#### Work item
If a line in the data below includes the string "Tightrope", please return a copy of it.

#### Provided material

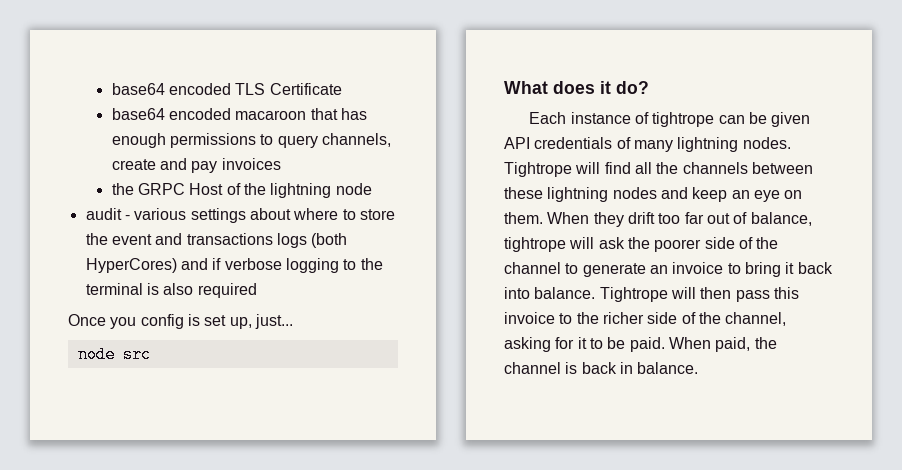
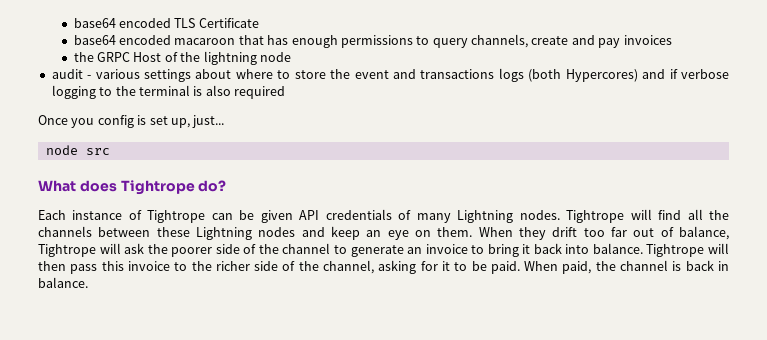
[85,258,177,273] HyperCores) -> [565,69,638,82] Hypercores)
[600,81,611,94] it -> [120,180,195,195] Tightrope
[652,112,715,127] tightrope -> [147,210,206,223] Tightrope
[677,137,739,152] lightning -> [457,210,514,223] Lightning
[547,187,609,202] lightning -> [196,227,253,240] Lightning
[504,237,566,252] tightrope -> [38,244,96,257] Tightrope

#### Expected answer
[600,81,611,94] it -> [120,180,195,195] Tightrope
[652,112,715,127] tightrope -> [147,210,206,223] Tightrope
[504,237,566,252] tightrope -> [38,244,96,257] Tightrope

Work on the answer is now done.